*What the exercise asks*
If a picture appears, leave it out, and reproduce exactly the lines from the start of the listing below through the one bearing "background:linear-gradient(180deg,#e03824 0%,#c01e0e 55%,#9a1406".

*Data under study*
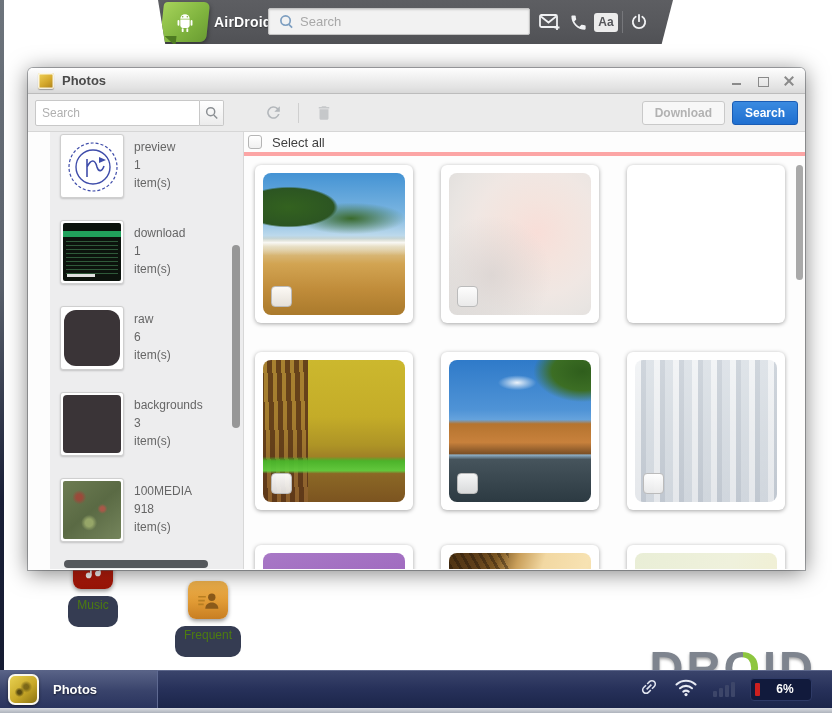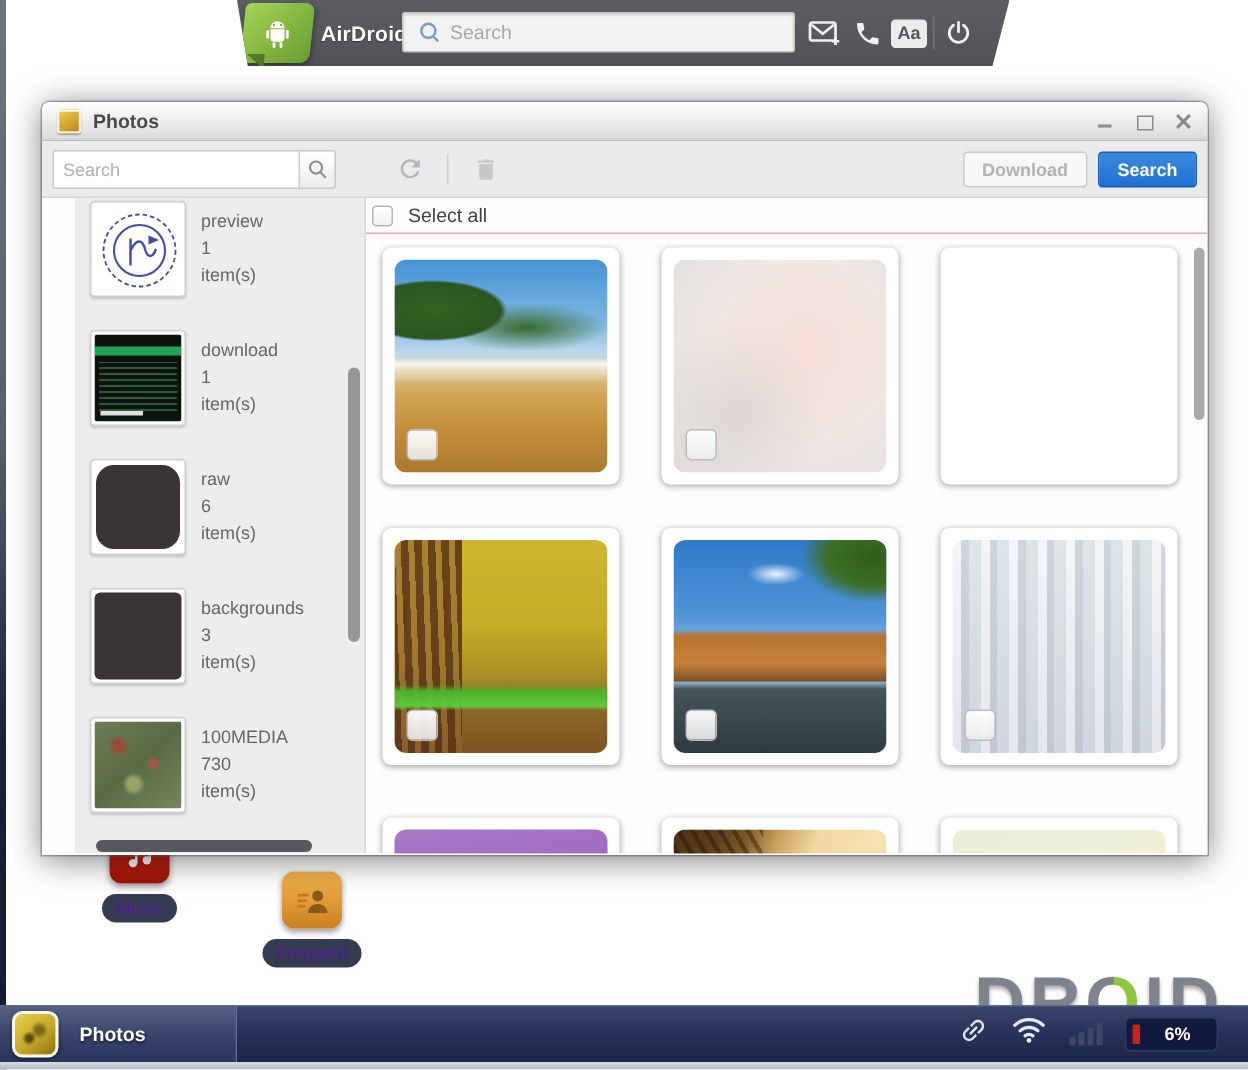--- a/index.html
+++ b/index.html
@@ -99,7 +99,7 @@
   .h-scroll { position:absolute; left:14px; top:428px; width:144px; height:8px; background:#55585c; border-radius:4px; cursor:pointer; }
 
   .grid-area { position:relative; flex:1; background:#fdfdfd; overflow:hidden; }
-  .select-row { position:relative; height:24px; border-bottom:1px solid #fca5a5; display:flex; align-items:center; padding-left:4px; }
+  .select-row { position:relative; height:24px; border-bottom:4px solid #fca5a5; display:flex; align-items:center; padding-left:4px; }
   .checkbox { width:14px; height:14px; background:linear-gradient(#fff,#f0f0f0); border:1px solid #b5b5b5; border-radius:3px; cursor:pointer; }
   .select-label { margin-left:10px; font-size:13px; color:#3f3f3f; }
 

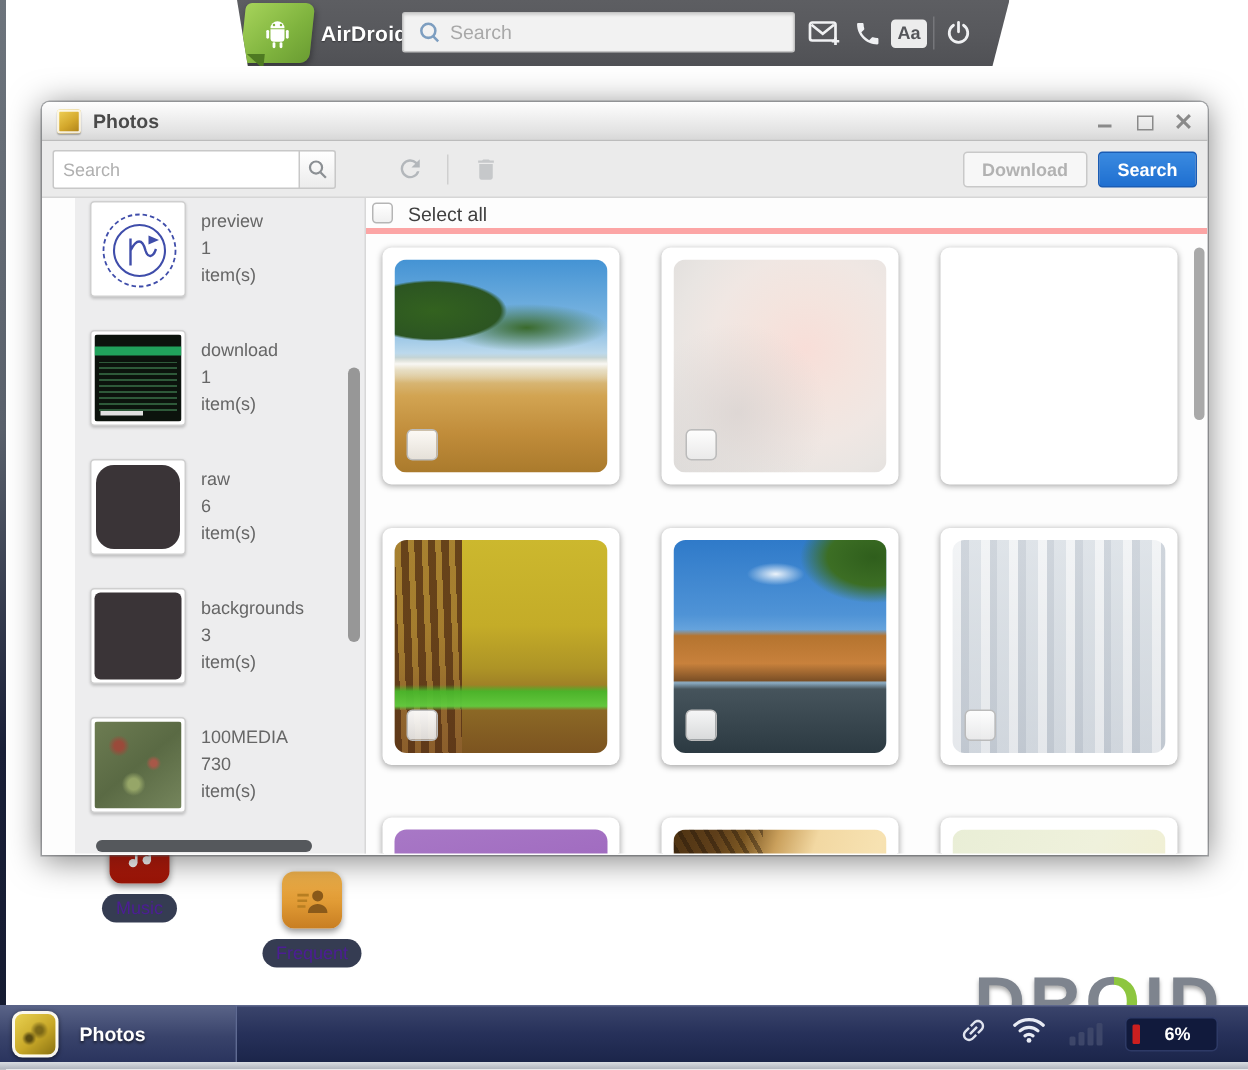--- a/index.html
+++ b/index.html
@@ -356,7 +356,7 @@
           </div>
           <div class="f-text">
             <div>100MEDIA</div>
-            <div>730</div>
+            <div>918</div>
             <div>item(s)</div>
           </div>
         </div>

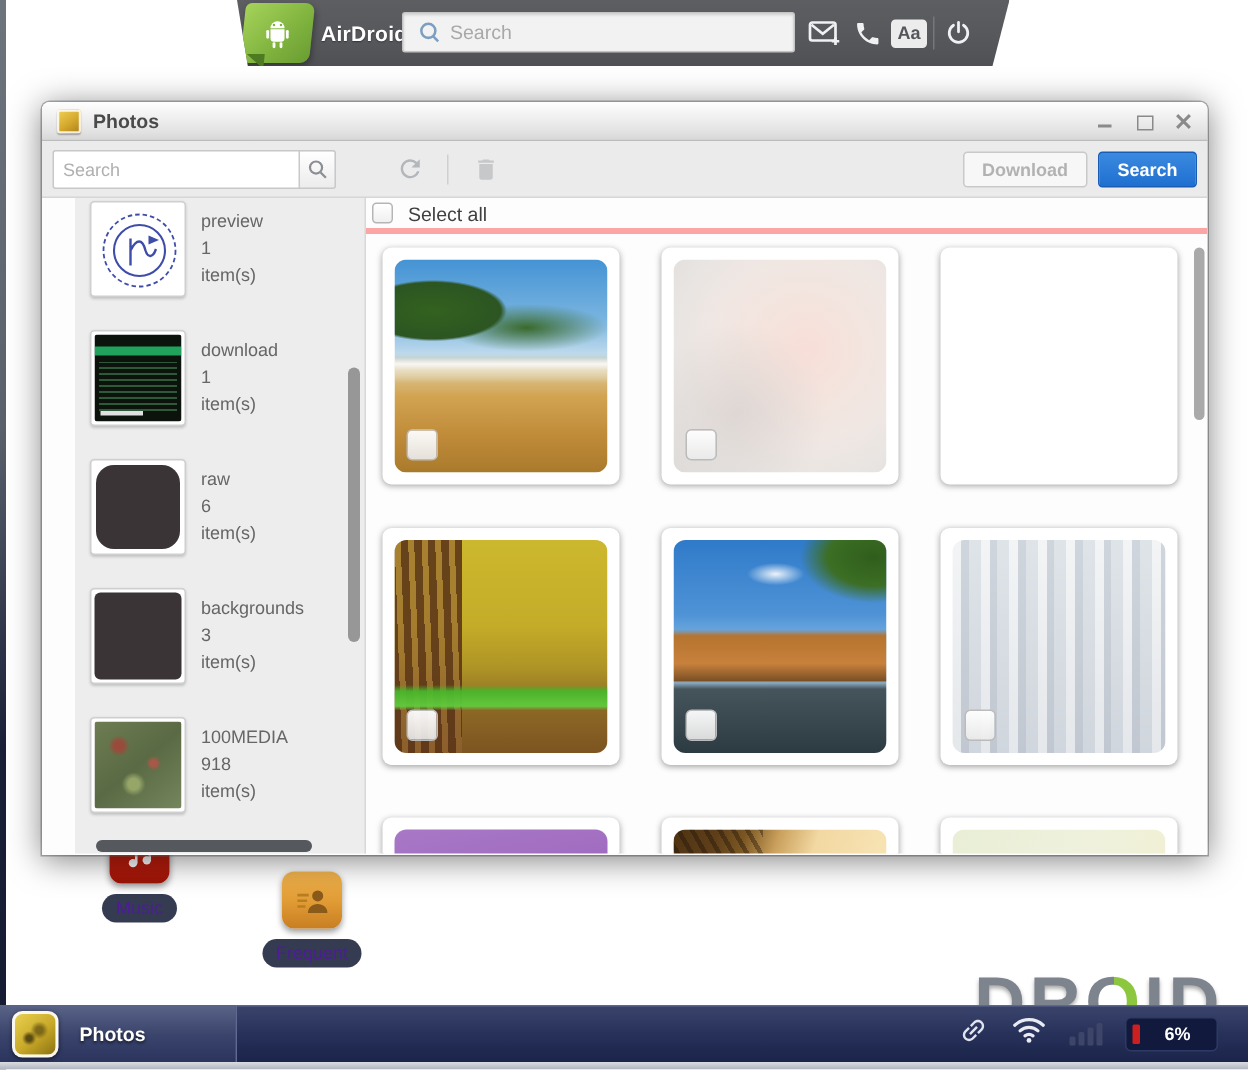--- a/index.html
+++ b/index.html
@@ -153,8 +153,8 @@
     display:flex; align-items:center; justify-content:center; }
   .di-music { background:linear-gradient(180deg,#e03824 0%,#c01e0e 55%,#9a1406 100%); }
   .di-frequent { background:linear-gradient(180deg,#f2b44e 0%,#e09a34 55%,#c87e22 100%); }
-  .di-label { display:inline-block; margin-top:7px; padding:2px 9px 3px; background:rgba(18,26,52,.85);
-    border-radius:10px; color:#4c1d95; font-size:12px;text-align:center; }
+  .di-label { display:inline-block; margin-top:7px; padding:2px 9px 15px; background:rgba(18,26,52,.85);
+    border-radius:10px; color:#4d7c0f; font-size:12px;text-align:center; }
 
   
   .watermark { position:absolute; right:16px; top:640px; z-index:1; font-size:47px; font-weight:bold;

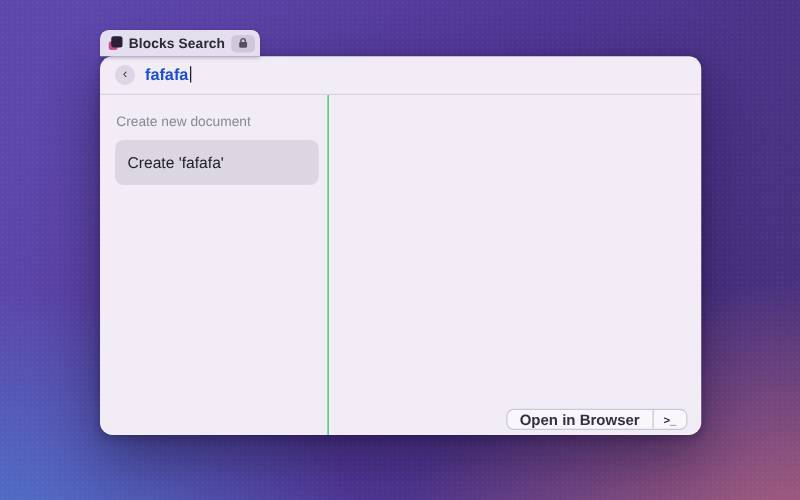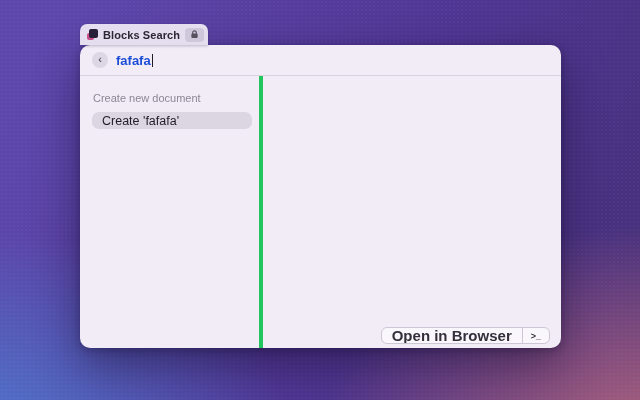--- a/index.html
+++ b/index.html
@@ -60,7 +60,7 @@
   @keyframes blink { 50% { opacity:0; } }
 
   .content { flex:1; display:flex; min-height:0; }
-  .left-panel { width:183px; flex:0 0 183px; border-right:4px solid #22c55e; padding:10px 7px 16px 12px; }
+  .left-panel { width:183px; flex:0 0 183px; border-right:1px solid #22c55e; padding:10px 7px 16px 12px; }
   .section-header { font-size:11px; color:#8b8794; margin:6px 0 8px 1px; }
   .list-item {
     height:17px; border-radius:7px; background:#dcd5e2;

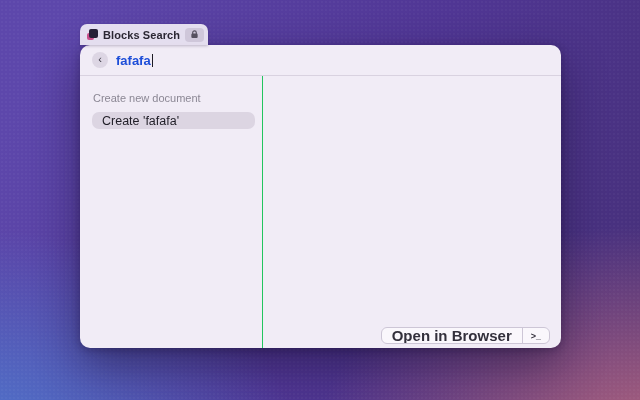--- a/index.html
+++ b/index.html
@@ -63,7 +63,7 @@
   .left-panel { width:183px; flex:0 0 183px; border-right:1px solid #22c55e; padding:10px 7px 16px 12px; }
   .section-header { font-size:11px; color:#8b8794; margin:6px 0 8px 1px; }
   .list-item {
-    height:17px; border-radius:7px; background:#dcd5e2;
+    height:36px; border-radius:7px; background:#dcd5e2;
     display:flex; align-items:center; padding:0 10px;
     font-size:12.5px; color:#201e27;
   }

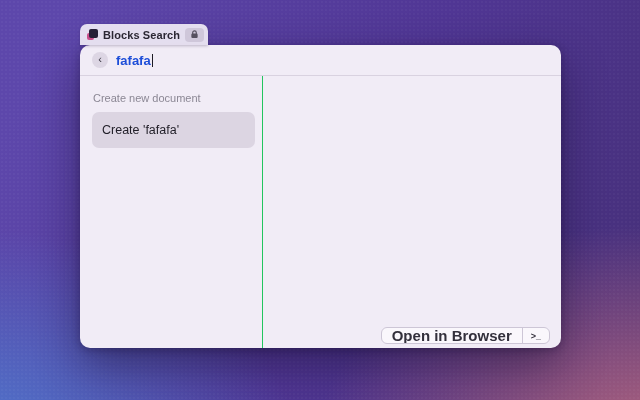--- a/index.html
+++ b/index.html
@@ -77,8 +77,8 @@
     overflow:hidden; height:17px;
   }
   .footer-btn {
-    display:flex; align-items:center; padding:0 10px;
-    font-size:15px; font-weight:700; color:#33303c; cursor:default;
+    display:flex; align-items:flex-end; padding:0 10px;
+    font-size:12px; font-weight:700; color:#33303c; cursor:default;
   }
   .footer-divider { width:1px; background:#cdc6d6; }
   .terminal-btn { padding:0 8px; font-size:9px; font-weight:700; color:#33303c; letter-spacing:0; display:flex; align-items:center; }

*Written answer*
--- a/index.html
+++ b/index.html
@@ -99,7 +99,7 @@
   .h-scroll { position:absolute; left:14px; top:428px; width:144px; height:8px; background:#55585c; border-radius:4px; cursor:pointer; }
 
   .grid-area { position:relative; flex:1; background:#fdfdfd; overflow:hidden; }
-  .select-row { position:relative; height:24px; border-bottom:1px solid #fca5a5; display:flex; align-items:center; padding-left:4px; }
+  .select-row { position:relative; height:24px; border-bottom:4px solid #fca5a5; display:flex; align-items:center; padding-left:4px; }
   .checkbox { width:14px; height:14px; background:linear-gradient(#fff,#f0f0f0); border:1px solid #b5b5b5; border-radius:3px; cursor:pointer; }
   .select-label { margin-left:10px; font-size:13px; color:#3f3f3f; }
 

--- a/index.html
+++ b/index.html
@@ -356,7 +356,7 @@
           </div>
           <div class="f-text">
             <div>100MEDIA</div>
-            <div>730</div>
+            <div>918</div>
             <div>item(s)</div>
           </div>
         </div>

--- a/index.html
+++ b/index.html
@@ -153,8 +153,8 @@
     display:flex; align-items:center; justify-content:center; }
   .di-music { background:linear-gradient(180deg,#e03824 0%,#c01e0e 55%,#9a1406 100%); }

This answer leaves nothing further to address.